■ **WHAT THIS TASK INVOLVES**: Beginning with the first line below, please repeat the material exactly, ending with the line that includes "and visualize them.".
>>>>
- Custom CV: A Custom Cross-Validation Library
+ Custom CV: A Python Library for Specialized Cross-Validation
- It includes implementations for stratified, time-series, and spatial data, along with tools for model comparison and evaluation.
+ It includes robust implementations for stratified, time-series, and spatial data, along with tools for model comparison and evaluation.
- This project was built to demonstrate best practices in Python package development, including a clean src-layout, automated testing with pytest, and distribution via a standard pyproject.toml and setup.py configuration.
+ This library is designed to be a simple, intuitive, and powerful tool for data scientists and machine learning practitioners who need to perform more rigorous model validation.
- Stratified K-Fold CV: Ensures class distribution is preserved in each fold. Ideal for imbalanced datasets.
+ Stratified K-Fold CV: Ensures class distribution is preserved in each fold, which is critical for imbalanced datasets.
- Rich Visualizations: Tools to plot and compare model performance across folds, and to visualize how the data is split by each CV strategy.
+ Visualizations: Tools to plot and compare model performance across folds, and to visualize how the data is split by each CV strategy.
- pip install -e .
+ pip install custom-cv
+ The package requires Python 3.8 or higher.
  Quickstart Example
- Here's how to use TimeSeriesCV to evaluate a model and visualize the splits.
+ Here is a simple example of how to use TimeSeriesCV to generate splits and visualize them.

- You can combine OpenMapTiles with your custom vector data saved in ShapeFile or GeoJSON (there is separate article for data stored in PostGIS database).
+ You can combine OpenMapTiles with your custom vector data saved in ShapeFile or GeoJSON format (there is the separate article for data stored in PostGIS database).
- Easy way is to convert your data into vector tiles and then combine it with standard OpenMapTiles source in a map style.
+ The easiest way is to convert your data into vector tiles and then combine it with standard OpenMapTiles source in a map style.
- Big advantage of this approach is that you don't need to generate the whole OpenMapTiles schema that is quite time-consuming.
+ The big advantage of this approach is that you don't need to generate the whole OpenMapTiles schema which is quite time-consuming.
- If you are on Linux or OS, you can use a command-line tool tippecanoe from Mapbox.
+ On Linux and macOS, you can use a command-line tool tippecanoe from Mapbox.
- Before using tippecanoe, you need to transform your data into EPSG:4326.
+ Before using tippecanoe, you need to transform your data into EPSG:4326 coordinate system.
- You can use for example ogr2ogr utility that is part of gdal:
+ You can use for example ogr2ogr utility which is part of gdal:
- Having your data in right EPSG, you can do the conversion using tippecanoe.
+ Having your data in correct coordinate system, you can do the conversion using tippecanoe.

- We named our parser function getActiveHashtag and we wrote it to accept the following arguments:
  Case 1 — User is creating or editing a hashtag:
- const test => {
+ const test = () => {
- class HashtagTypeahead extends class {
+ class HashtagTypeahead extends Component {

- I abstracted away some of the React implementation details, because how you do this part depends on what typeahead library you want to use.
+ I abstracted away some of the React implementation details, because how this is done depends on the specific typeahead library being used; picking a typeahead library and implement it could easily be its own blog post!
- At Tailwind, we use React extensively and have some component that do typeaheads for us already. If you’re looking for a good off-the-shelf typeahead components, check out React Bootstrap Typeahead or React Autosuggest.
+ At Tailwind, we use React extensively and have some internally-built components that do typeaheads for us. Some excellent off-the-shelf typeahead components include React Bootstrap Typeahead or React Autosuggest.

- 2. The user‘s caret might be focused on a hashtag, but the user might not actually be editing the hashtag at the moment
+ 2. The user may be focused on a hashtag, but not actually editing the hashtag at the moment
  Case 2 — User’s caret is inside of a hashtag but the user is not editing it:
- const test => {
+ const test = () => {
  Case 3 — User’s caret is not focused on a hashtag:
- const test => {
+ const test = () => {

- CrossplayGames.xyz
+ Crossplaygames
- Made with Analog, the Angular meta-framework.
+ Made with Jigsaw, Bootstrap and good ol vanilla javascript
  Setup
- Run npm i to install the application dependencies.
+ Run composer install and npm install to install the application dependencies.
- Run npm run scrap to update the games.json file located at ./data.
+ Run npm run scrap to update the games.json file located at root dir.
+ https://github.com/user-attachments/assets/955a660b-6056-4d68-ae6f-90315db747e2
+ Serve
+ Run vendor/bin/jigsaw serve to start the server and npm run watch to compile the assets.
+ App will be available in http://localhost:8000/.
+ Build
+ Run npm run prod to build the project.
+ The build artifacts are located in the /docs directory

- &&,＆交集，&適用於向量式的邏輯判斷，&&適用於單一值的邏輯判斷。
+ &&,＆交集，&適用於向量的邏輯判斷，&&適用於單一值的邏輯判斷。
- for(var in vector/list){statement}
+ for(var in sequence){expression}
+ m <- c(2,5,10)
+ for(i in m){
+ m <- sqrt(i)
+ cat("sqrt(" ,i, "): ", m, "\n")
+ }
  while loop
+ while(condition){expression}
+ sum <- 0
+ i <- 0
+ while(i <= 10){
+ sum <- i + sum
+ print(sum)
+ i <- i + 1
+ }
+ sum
<<<<
■ **SOLUTION**:
- Custom CV: A Custom Cross-Validation Library
+ Custom CV: A Python Library for Specialized Cross-Validation
- It includes implementations for stratified, time-series, and spatial data, along with tools for model comparison and evaluation.
+ It includes robust implementations for stratified, time-series, and spatial data, along with tools for model comparison and evaluation.
- This project was built to demonstrate best practices in Python package development, including a clean src-layout, automated testing with pytest, and distribution via a standard pyproject.toml and setup.py configuration.
+ This library is designed to be a simple, intuitive, and powerful tool for data scientists and machine learning practitioners who need to perform more rigorous model validation.
- Stratified K-Fold CV: Ensures class distribution is preserved in each fold. Ideal for imbalanced datasets.
+ Stratified K-Fold CV: Ensures class distribution is preserved in each fold, which is critical for imbalanced datasets.
- Rich Visualizations: Tools to plot and compare model performance across folds, and to visualize how the data is split by each CV strategy.
+ Visualizations: Tools to plot and compare model performance across folds, and to visualize how the data is split by each CV strategy.
- pip install -e .
+ pip install custom-cv
+ The package requires Python 3.8 or higher.
  Quickstart Example
- Here's how to use TimeSeriesCV to evaluate a model and visualize the splits.
+ Here is a simple example of how to use TimeSeriesCV to generate splits and visualize them.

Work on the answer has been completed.